Oryx and Crake 9/15

The Children of Crake were intended to live as immortal beings, as immortality comes from lack of fear. In order to achieve this, Crake eliminated an interest in art, reading, or religion. However, with the revelation that the Crakers built an effigy to summon Snowman home, this distinction is called into question. Has Crake really achieved immortality for his creations? Is his concept of immortality flawed? Is there a way for humans to become immortal?

6 thoughts on “Oryx and Crake 9/15

  1. When considering whether or not Crake really achieved immortality in the Crakers, I think the answer would depend on your own interpretation of immortality. I personally think Crake ultimately fails. Crake has a distinctive interpretation of immortality set a part from the traditional meaning. He reinvents the definition to mean having no fear of death and/or dying—not necessarily having everlasting life. Like many other things, Crake manipulates qualities of the Crakers to fit his own interests. Based on his definition of immortality, the Crakers are made to die at age 30 so to prevent any sickness, anxiety or further aging that occurs after 30 years. I think this notion of immortality isn’t valid because in reality immortality is the ability to live forever or to have eternal life and Crake’s children are unable to do so. Instead they are actually dying younger than humans. I would prefer to live a longer life and face death than to just drop dead at 30.

    However, I could see where some might argue that Crake is successful. In some cases immortality is sought after because in avoiding death and having everlasting life, you are able to go about life not worrying about death. By having the Crakers simply die at 30—no exceptions—a certain fear of death might be eliminated, but I am still not convinced.

    • Can you write a full point, first body paragraph, second body paragraph, and then a conclusion essay in 2 days for me. It is for a school assignment,

  2. The idea of immortality is one that has popped up throughout human history, as does the question of what makes one immortal. Crake seems to think that it is the lack of fear, and using his form of ‘logic’, it seems to make sense. However, as Miller stated, a more commonly held idea of immortality is to be undying. I think that it is Crakes insistence that the Children of Crake have no interest in art that doomed his creation from achieving immortality. To me, immortality is being remembered more than it is the same person continuing on through the ages. This is why art itself is immortal- we remember the art of the ancient Egyptians, read the poetry of people through the ages. We might not know their names in every case, this is true, but we remember and look at their art, things that have lasted millennium. By elliminating reading, he has taken from his Children the works of many other ‘immortals’- people like Confucious and Shakespeare, authors who like on through their works long after their bones are dust. By limiting his creations, Crake has kept them from immortality. Once they die, they might be remembered for a time, but eventually even memory dies.

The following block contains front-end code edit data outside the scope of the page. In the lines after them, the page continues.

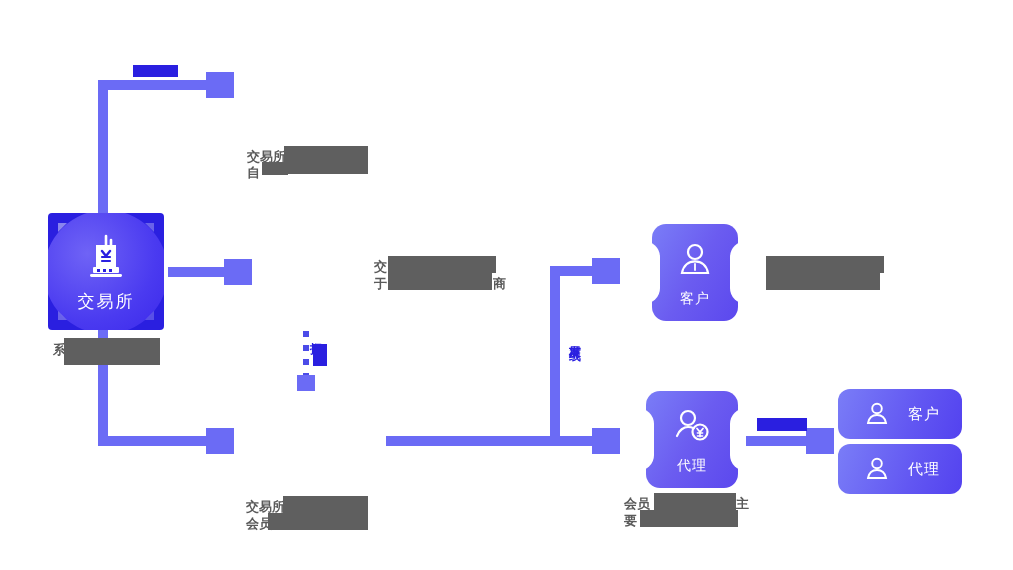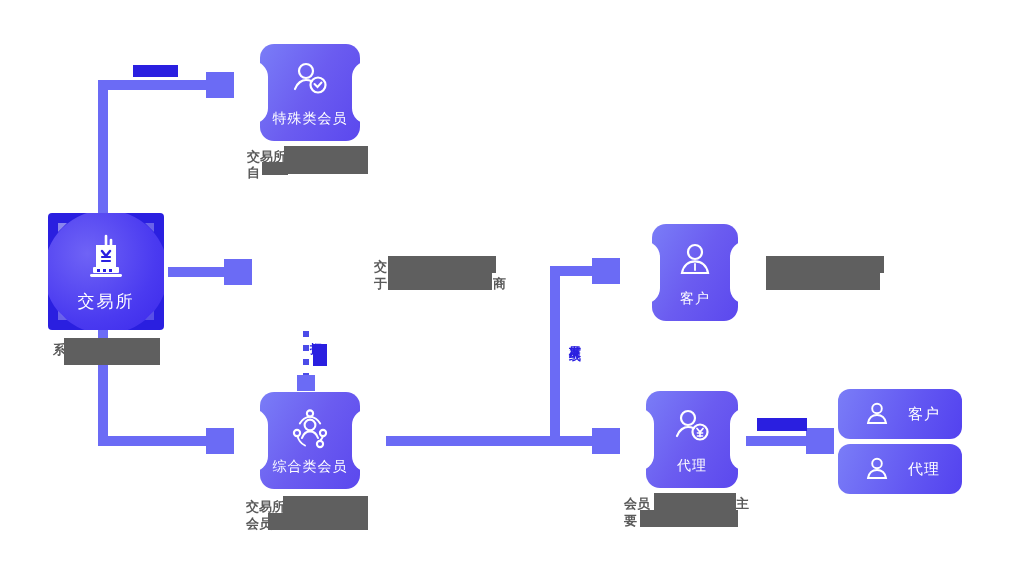--- a/index.html
+++ b/index.html
@@ -143,17 +143,6 @@
     <span class="caption">交易所</span>
   </div>
 
-  <div class="node" style="left:260px;top:44px;width:100px;height:97px;">
-    <span class="glyph">
-      <svg viewBox="0 0 46 46" fill="none" stroke="#fff" stroke-width="2.2" stroke-linecap="round">
-        <circle cx="19" cy="13" r="7"></circle>
-        <path d="M8 31c2-6 7-9 11-9 2 0 4 .4 5.6 1.2"></path>
-        <circle cx="31" cy="27" r="7.5"></circle>
-        <path d="M27.5 26 l3 3 l4 -4.5" stroke-width="2"></path>
-      </svg>
-    </span>
-    <span class="caption">特殊类会员</span>
-  </div>
 
 
   <div class="node" style="left:260px;top:392px;width:100px;height:97px;">

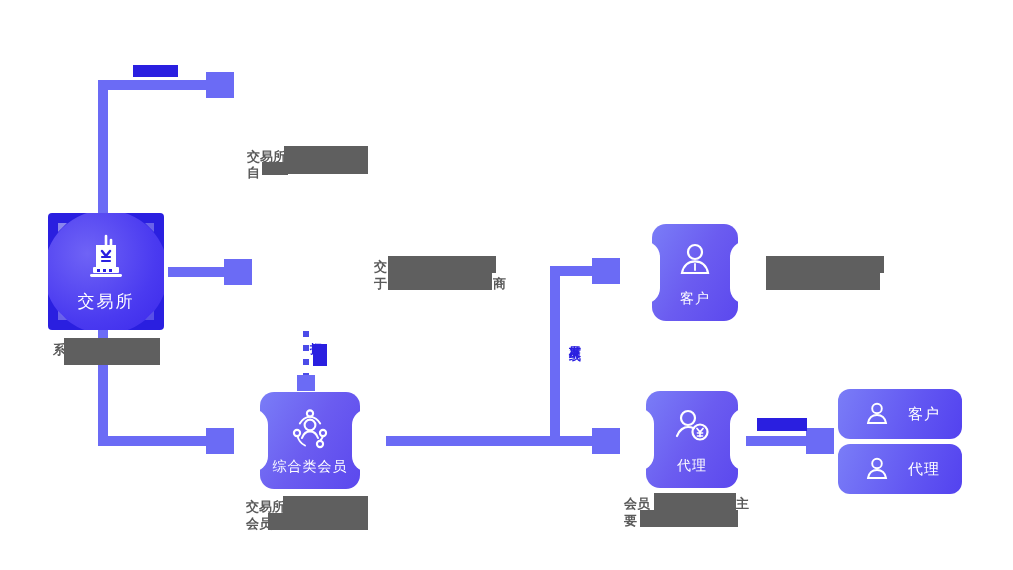--- a/index.html
+++ b/index.html
@@ -145,23 +145,6 @@
 
 
 
-  <div class="node" style="left:260px;top:392px;width:100px;height:97px;">
-    <span class="glyph">
-      <svg viewBox="0 0 46 46" fill="none" stroke="#fff" stroke-width="2.1" stroke-linecap="round">
-        <circle cx="23" cy="19" r="5.4"></circle>
-        <path d="M15 32c1.6-4.4 4.6-6.6 8-6.6s6.4 2.2 8 6.6"></path>
-        <circle cx="23" cy="7.5" r="3.1"></circle>
-        <circle cx="10" cy="27" r="3.1"></circle>
-        <circle cx="36" cy="27" r="3.1"></circle>
-        <circle cx="33" cy="38" r="3.1"></circle>
-        <path d="M12.8 17.5 A14 14 0 0 1 23 10.6" stroke-width="1.9"></path>
-        <path d="M23 10.6 A14 14 0 0 1 33.2 17.5" stroke-width="1.9"></path>
-        <path d="M36 30.1 A14 14 0 0 1 33 35" stroke-width="1.9"></path>
-        <path d="M10.5 30.1 A14 14 0 0 0 18 39.5" stroke-width="1.9"></path>
-      </svg>
-    </span>
-    <span class="caption">综合类会员</span>
-  </div>
 
   <div class="node" style="left:652px;top:224px;width:86px;height:97px;">
     <span class="glyph">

  3. I tend to take the same approach as Jimmy initially did with Crake’s envision of ‘immortality’; it sounds like applied rhetoric 101. Crake’s flaw lies in his very definition of mortal v. immortal. Immortality isn’t the ability to die without fear– it’s the ability to not die. While his goal for the Crakers falls in line with his continuous strive for a purely rational humanity, he again applies his very bias sense of what is rational in order to fuel his God complex. Furthermore, Atwood clearly shows the Craker’s religiosity when summoning Snowman (“Ohhh. Munnn”) and their connection to him as a savior. I think Crake’s biggest fault lies in the fact that his creation is derivative of humans and yet he tried to strip them of all that humanity is. While they may be ignorant to these subjects in history of art and religion and may not have the cultural bearing to conceptualize it, Atwood’s portrayal here shows their is still an innate sense of humanity, and therefore mortality.

  4. While reading this part of Oryx and Crake about the elimination of art, it immediately reminded me of the gallery in Never Let Me Go. According to those guidelines of proving humanity, not only the Crakers’ lack of skill in art but their lack of interest in art possibly proves that they do not have a soul. Thus, while they’re “immortal,” they are no longer human beings, just fabricated forms of them. Though this is questioned, it shows that the immortality is indeed flawed because it strips them from needed human traits and they still possess the capability to die, they just lack the fear of it.

  5. I’m not sure if fear and lack of art and religion are synonymous. I feel as if Crake attempted to do away with art and religion because he, personally, finds them a waste of time. Crake might actually succeeded in creating a type of immortal being for the same reason Levena thinks he fail. Immortality, or the closest we can get, is achieved through others remembering you. What Crake did fail at is the suppression of art and religion.
    In Craker society, Crake and Oryx are immortalized through the religion the Crackers have created around them. The did show signs of forming a religion in the early days, back when Crake was still alive, when they asked, “who made them” (311). By the end they show ever more signs of a basic religion with Snowman’s effigy and the lore about Crake living in the sky. Combine the remembrance as a form of immortality with a lack of fear of dying and immortality, in this sense of the word, becomes easily achievable.